Mozilla Monitor Plus, data brokers and data breaches

The Mozilla Foundation launched its Mozilla Monitor service to help people detect whether their personal information had been exposed in a data breach. But beyond cyberattacks and data losses, there’s another way your data might end up in the wrong hands – via data brokers.

To help people better control their personal information, Mozilla is offering a new subscription service called “Monitor Plus”. This product helps users locate and delete information held by data brokers.

This article looks at the link between data breaches and data brokers, explores how data brokers are regulated under US and EU law, and explains how Monitor Plus works.

Data breach vs data brokerage

Mozilla’s original “Mozilla Monitor” product offers data breach monitoring. Monitor Plus tackles data brokers. While very different phenomena, there are links between data breaches and data brokerage.

There are many definitions of a “data breach” and “data broker”, but most include the following elements:

• A “data breach” occurs when personal information is subject to unauthorized access, theft, or loss.
• A “data broker” obtains and sells data about people, and normally has no direct relationship with the people whose data it sells.

Data breaches often result from cyberattacks, where criminals steal personal information. People usually steal information (or buy stolen information) to commit identity fraud.

Data brokerage is not illegal, although some data brokers have violated data protection laws. Data brokers typically sell personal information for advertising or market research purposes.

Yet both data breaches and data brokers can cause people to lose control of their personal information and experience a loss of privacy.

You can learn private facts about a person by buying personal information that has been leaked illegally on the dark web following a data breach or by purchasing information on the open market from a data broker.

How do data brokers obtain personal information?

Data brokers get personal information in many ways, including from:

• Public records maintained by government bodies
• Other companies such as social media firms, retailers, or loyalty programs
• Apps, including third-party apps

Some apps include Software Development Kits (SDKs) provided by data brokers that track users’ activities and locations.
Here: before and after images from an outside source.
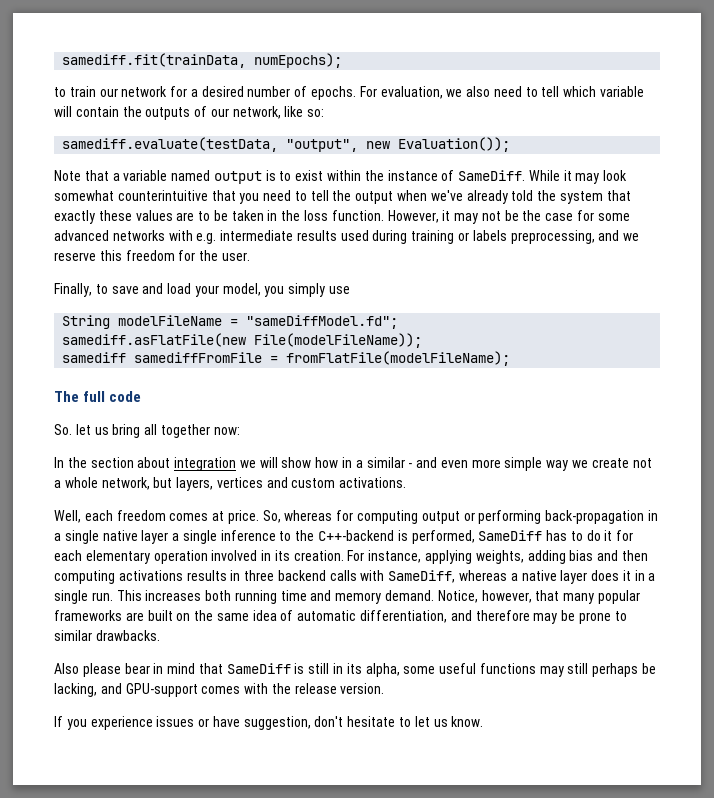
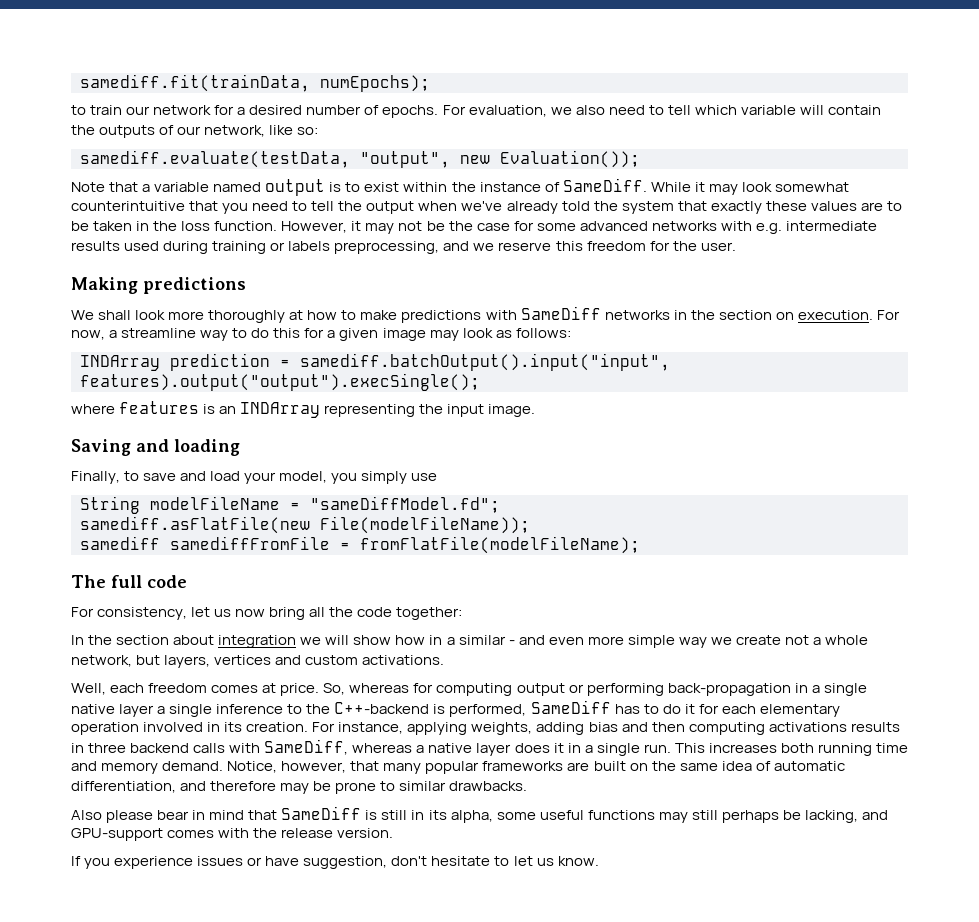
(250, 256) none -> [71,277,246,294] [71,306,900,323] [71,328,571,341] [80,353,670,371] [80,373,480,391] [71,401,536,418] [71,439,240,456] // Making predictions // We shall look more thoroughly at how to make predictions with SameDiff networks in the section on execution. For now, a streamline way to do this for a given image may look as follows: // INDArray prediction = samediff.batchOutput().input("input", features).output("output").execSingle(); // where features is an INDArray representing the input image. // Saving and loading
[54,424,109,435] So. let us -> [71,607,266,620] For consistency, let us now
[160,424,240,438] together now: -> [329,607,463,620] the code together:

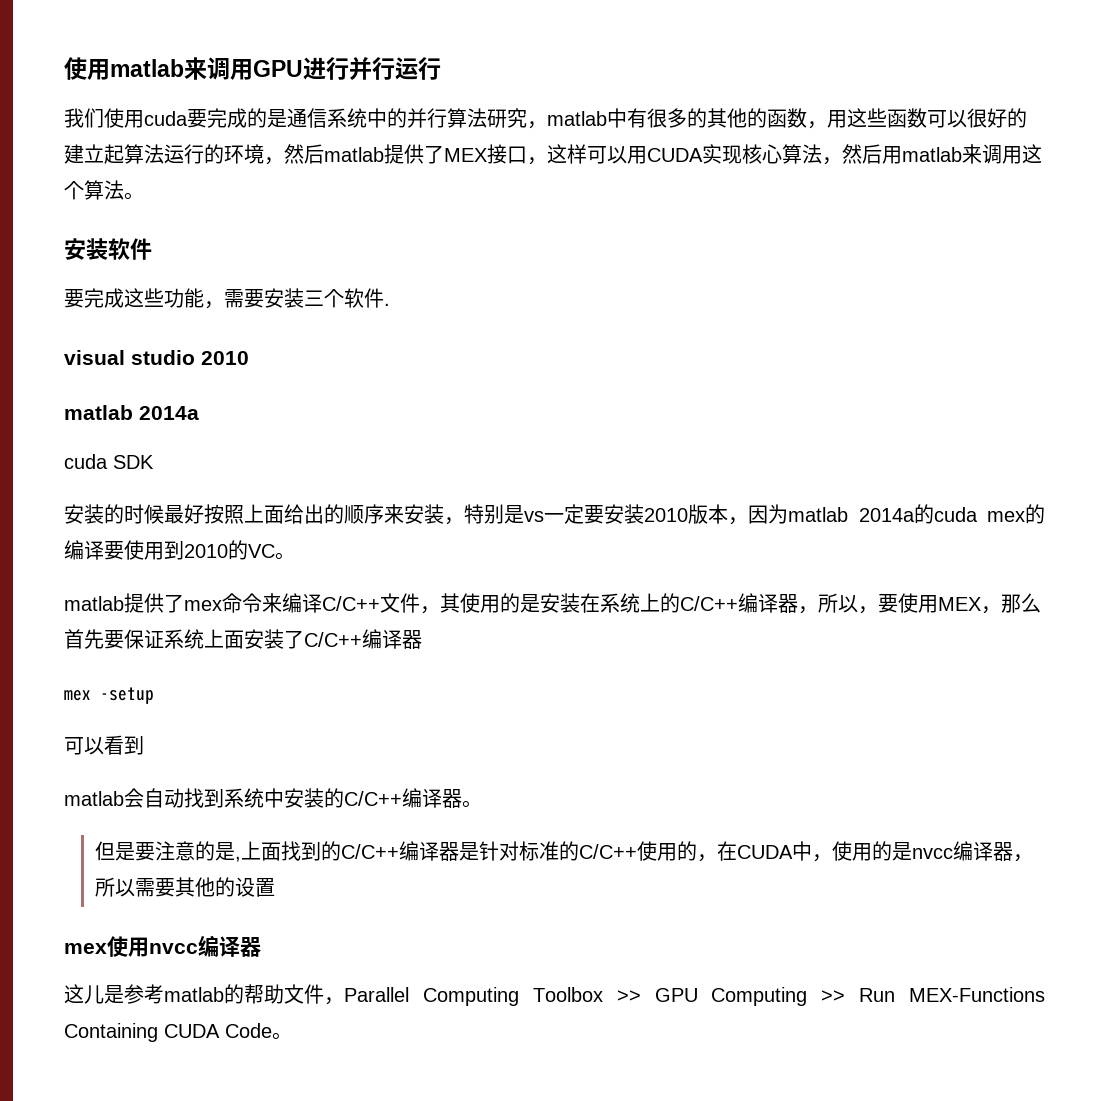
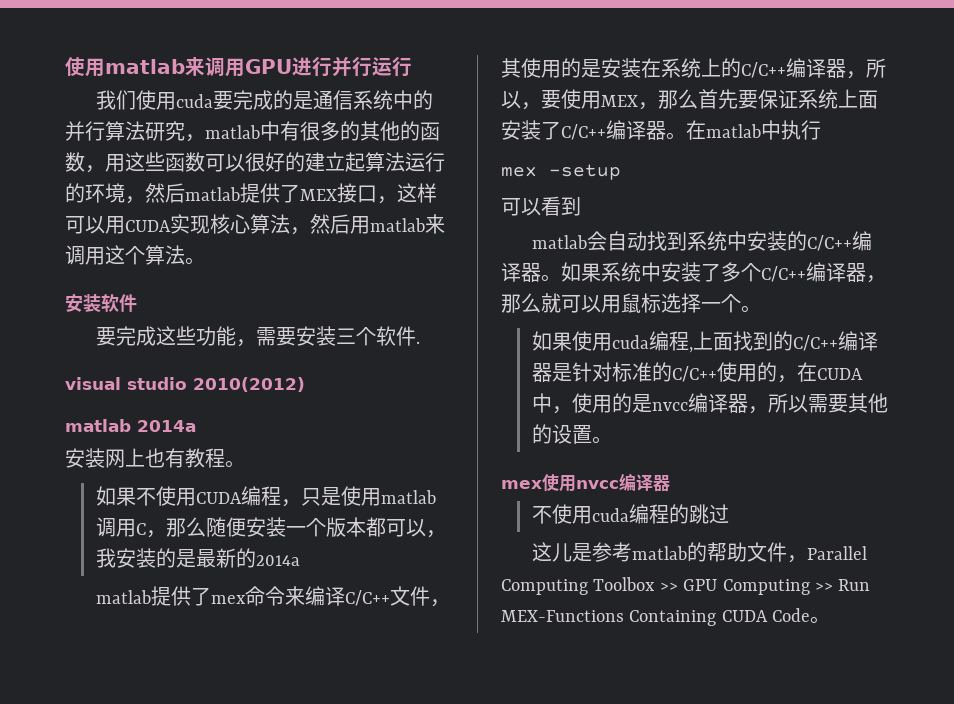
[201,351,249,365] 2010 -> [193,377,305,392] 2010(2012)
[64,454,154,469] [64,504,1045,525] [64,540,295,560] cuda SDK // 安装的时候最好按照上面给出的顺序来安装，特别是vs一定要安装2010版本，因为matlab 2014a的cuda mex的编译要使用到2010的VC。 -> [65,448,245,468] [95,486,436,507] [95,517,446,538] [95,548,300,568] 安装网上也有教程。 // 如果不使用CUDA编程，只是使用matlab调用C，那么随便安装一个版本都可以，我安装的是最新的2014a
(422, 639) none -> [666,120,821,140] 。在matlab中执行
[94,841,235,861] // 但是要注意的是 -> [561,262,886,283] [501,293,761,313] [531,331,689,351] 如果系统中安装了多个C/C++编译器，那么就可以用鼠标选择一个。 // 如果使用cuda编程
(275, 887) none -> [591,436,612,444] 。
(261, 947) none -> [531,504,729,524] // 不使用cuda编程的跳过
In the US, the Federal Trade Commission (FTC) has taken action against several data brokers whose SDKs collect personal information from other companies’ apps.

So, is data brokerage illegal?

As noted, data brokers aren’t necessarily breaking the law. However, there are certain laws that set down rules for data brokers.
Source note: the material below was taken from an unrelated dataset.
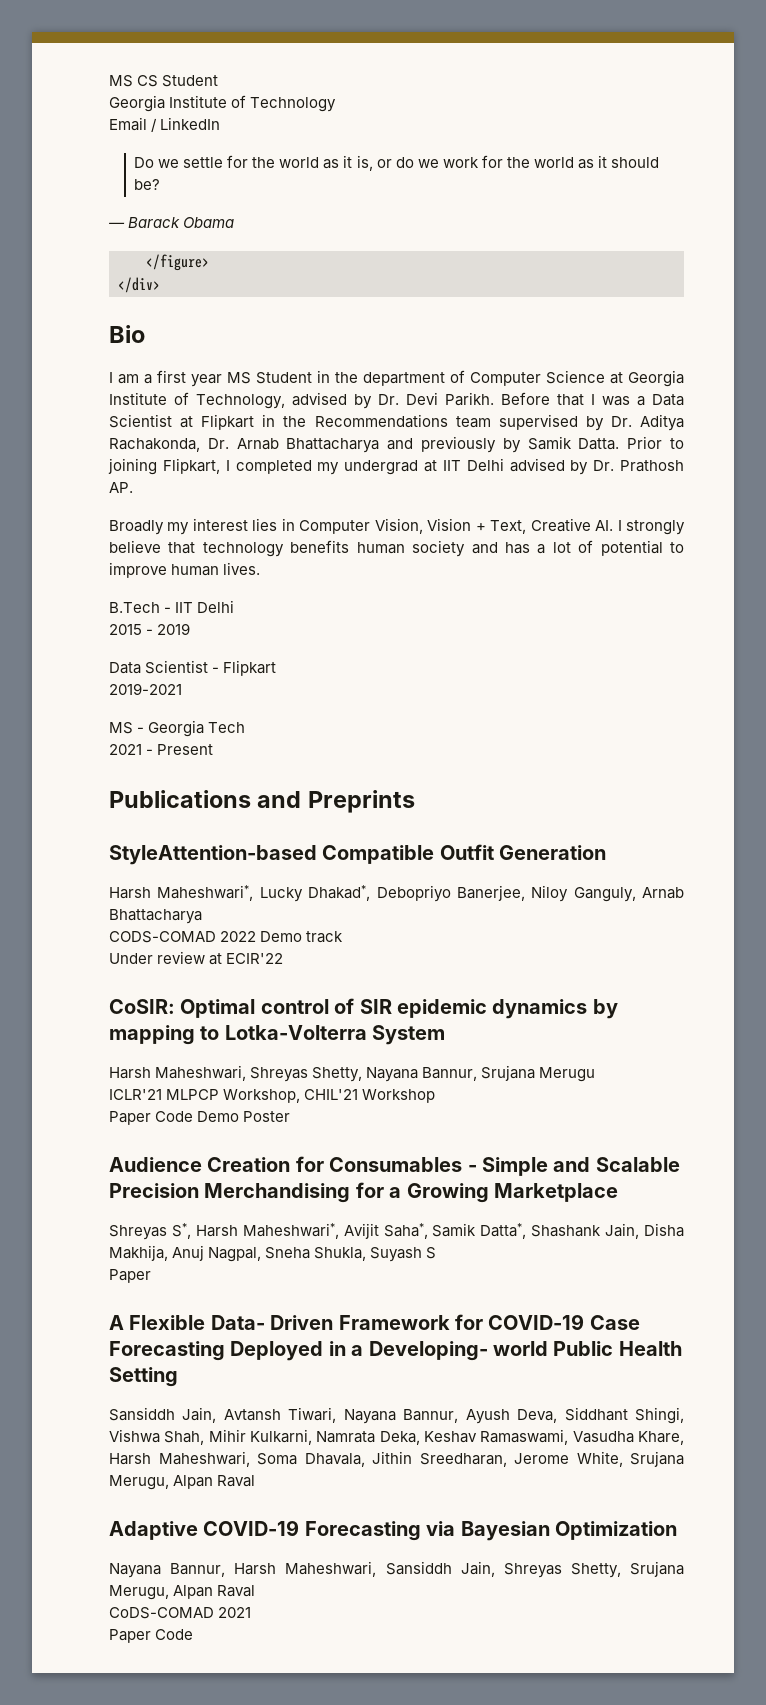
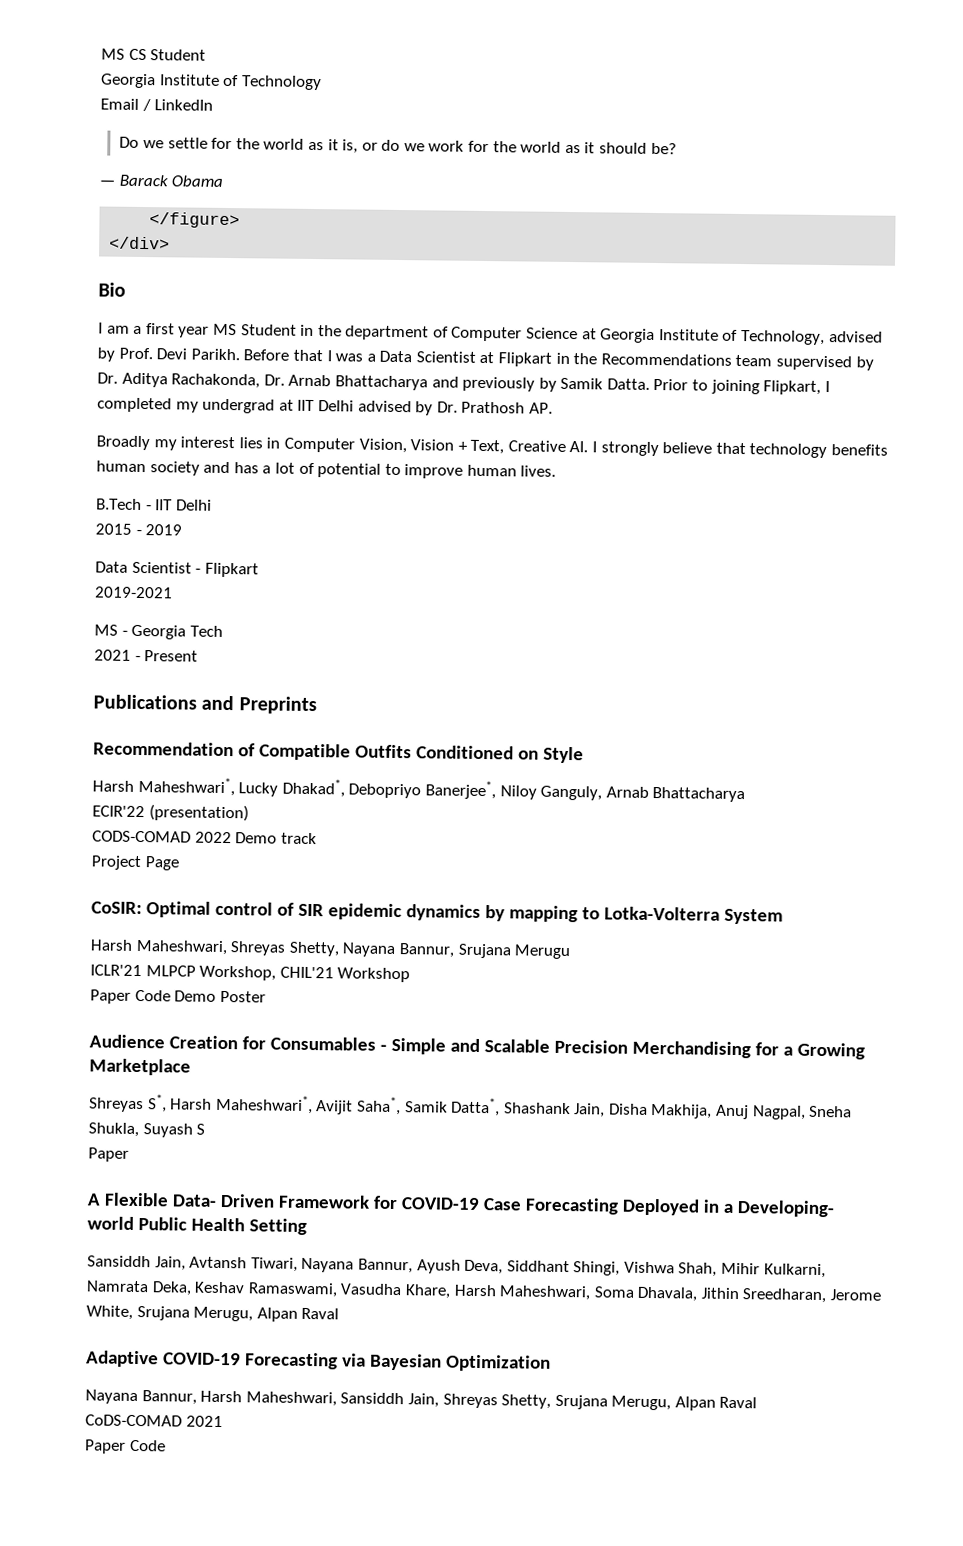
[378,394,399,405] Dr. -> [118,347,153,360] Prof.
[109,844,607,865] StyleAttention-based Compatible Outfit Generation -> [93,741,584,764] Recommendation of Compatible Outfits Conditioned on Style
[456,885,525,901] Banerjee, -> [424,780,496,800] Banerjee*,
(202, 916) none -> [92,804,249,822] // ECIR'22 (presentation)
[109,951,284,965] Under review at ECIR'22 -> [91,855,180,871] Project Page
• The California Delete Act requires data brokers to register publicly and enables California residents to delete information that registered data brokers have collected about them via a centralized portal.
• Other US privacy laws in states such as Connecticut, Colorado, and Virginia enable residents of those states to request that the company erase personal information it has obtained about them.
• At the federal level, the FTC Act minimizes harmful consumer practices, which might impact some data brokers’ activities. Other laws, such as the Health Breach Notification Rule and the Children’s Online Privacy Protection Act (COPPA), protect personal information in specific sectors.

Mozilla’s Monitor Plus is only available in the US. In most of Europe, data brokers are more strictly constrained, thanks to the following laws:

• The EU and UK General Data Protection Regulation (GDPR), which requires every company to have a “legal basis” for processing personal data. While the law doesn’t specifically refer to data brokers, it effectively restricts the purchase and sale of personal data.
• The ePrivacy Directive, which requires consent for most electronic marketing activities. Combined with the GDPR, the ePrivacy Directive law limits how companies use data bought from third parties for marketing purposes.
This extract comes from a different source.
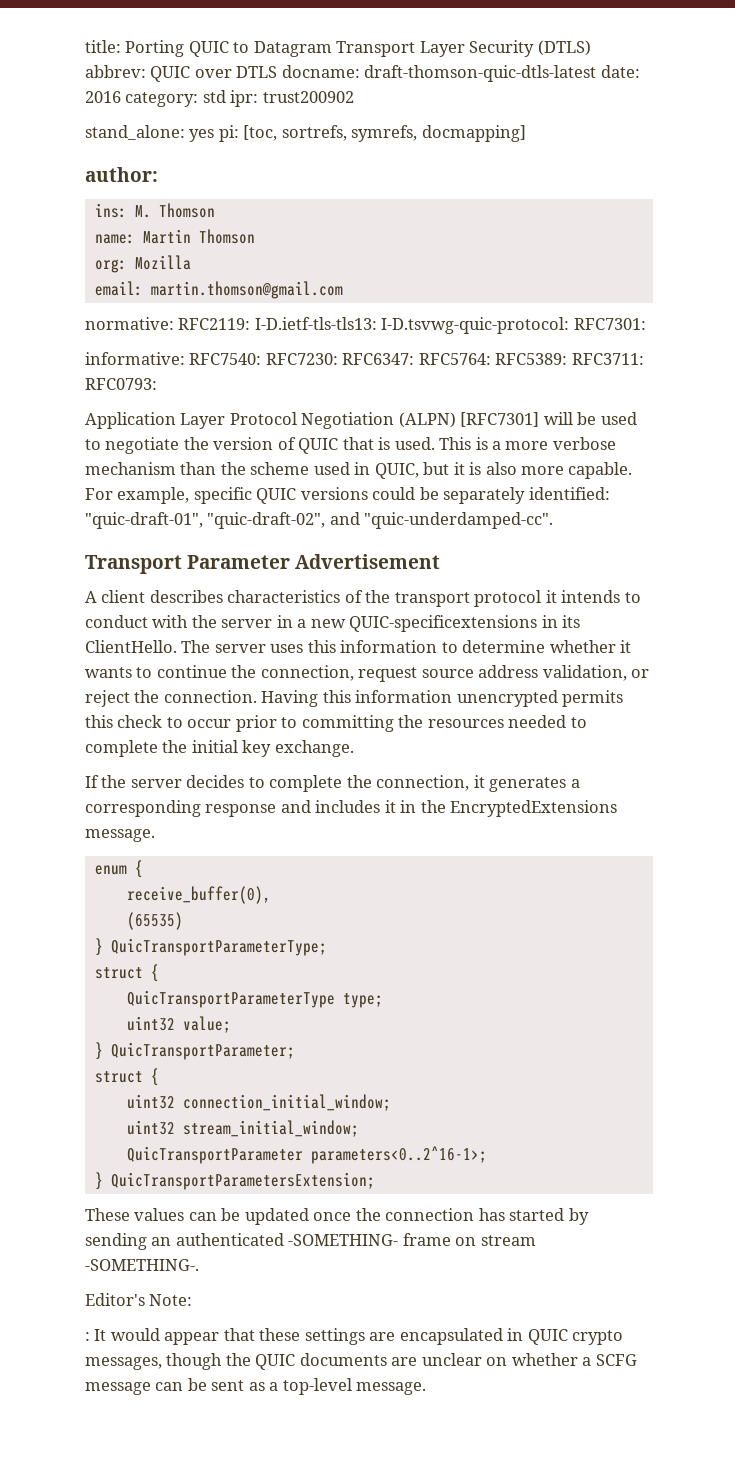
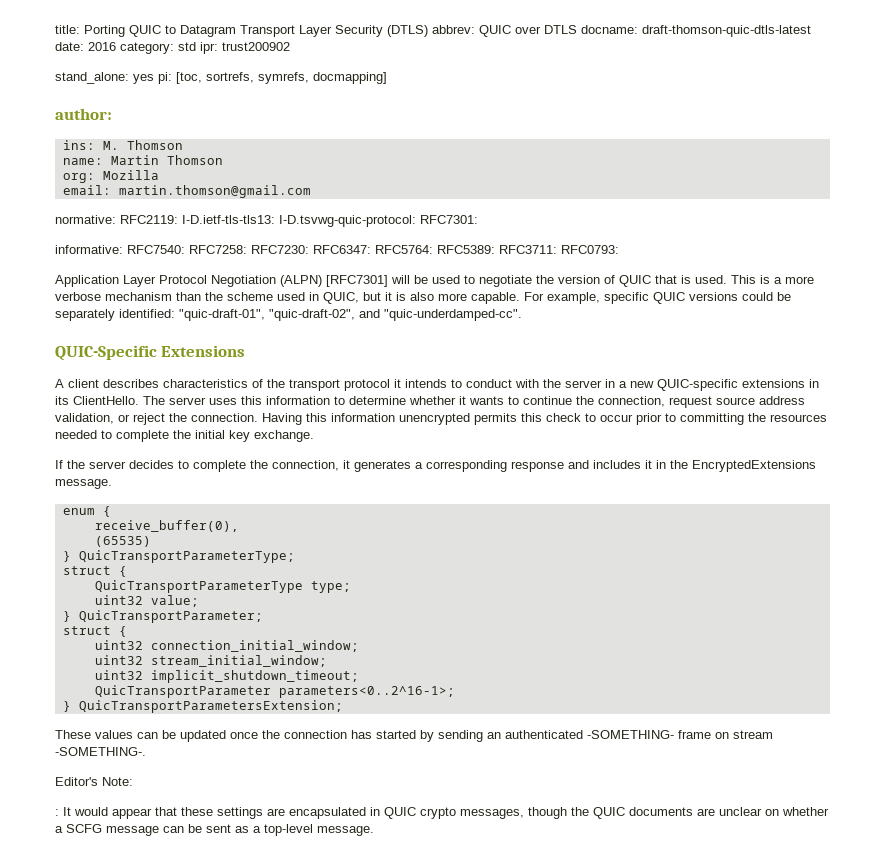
(262, 359) none -> [189,245,247,254] RFC7258:
[85,554,441,574] Transport Parameter Advertisement -> [55,345,246,361] QUIC-Specific Extensions
[349,615,538,632] QUIC-specificextensions -> [657,379,805,391] QUIC-specific extensions
(359, 1128) none -> [94,670,359,683] // uint32 implicit_shutdown_timeout;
How Mozilla Monitor Plus works

Just as Mozilla Monitor scans the web for signs that your data has been breached, Monitor Plus scans data brokers’ websites for evidence that your personal data is up for sale.

Subscribers provide their first and last name, current city and state, date of birth, and email address. Mozilla then scans nearly 200 data brokers’ websites.

If the service locates a subscriber’s personal information in a data broker’s database, Mozilla will request that the data broker delete it on the subscriber’s behalf.

Mozilla doesn’t say whether a data broker will always delete a subscriber’s data on request. Depending on where a subscriber is located, the data broker might not be obliged to delete the information.

Furthermore, deleting information held by a data broker isn’t a “one-and-done” operation. In the US, outside California, data brokers might delete personal information about a person and then obtain further personal information from another source.

As such, Monitor Plus continuously monitors data brokers’ websites for as long as the subscriber keeps paying Mozilla. This continuous monitoring may remain necessary until the US introduces stricter data protection and privacy laws.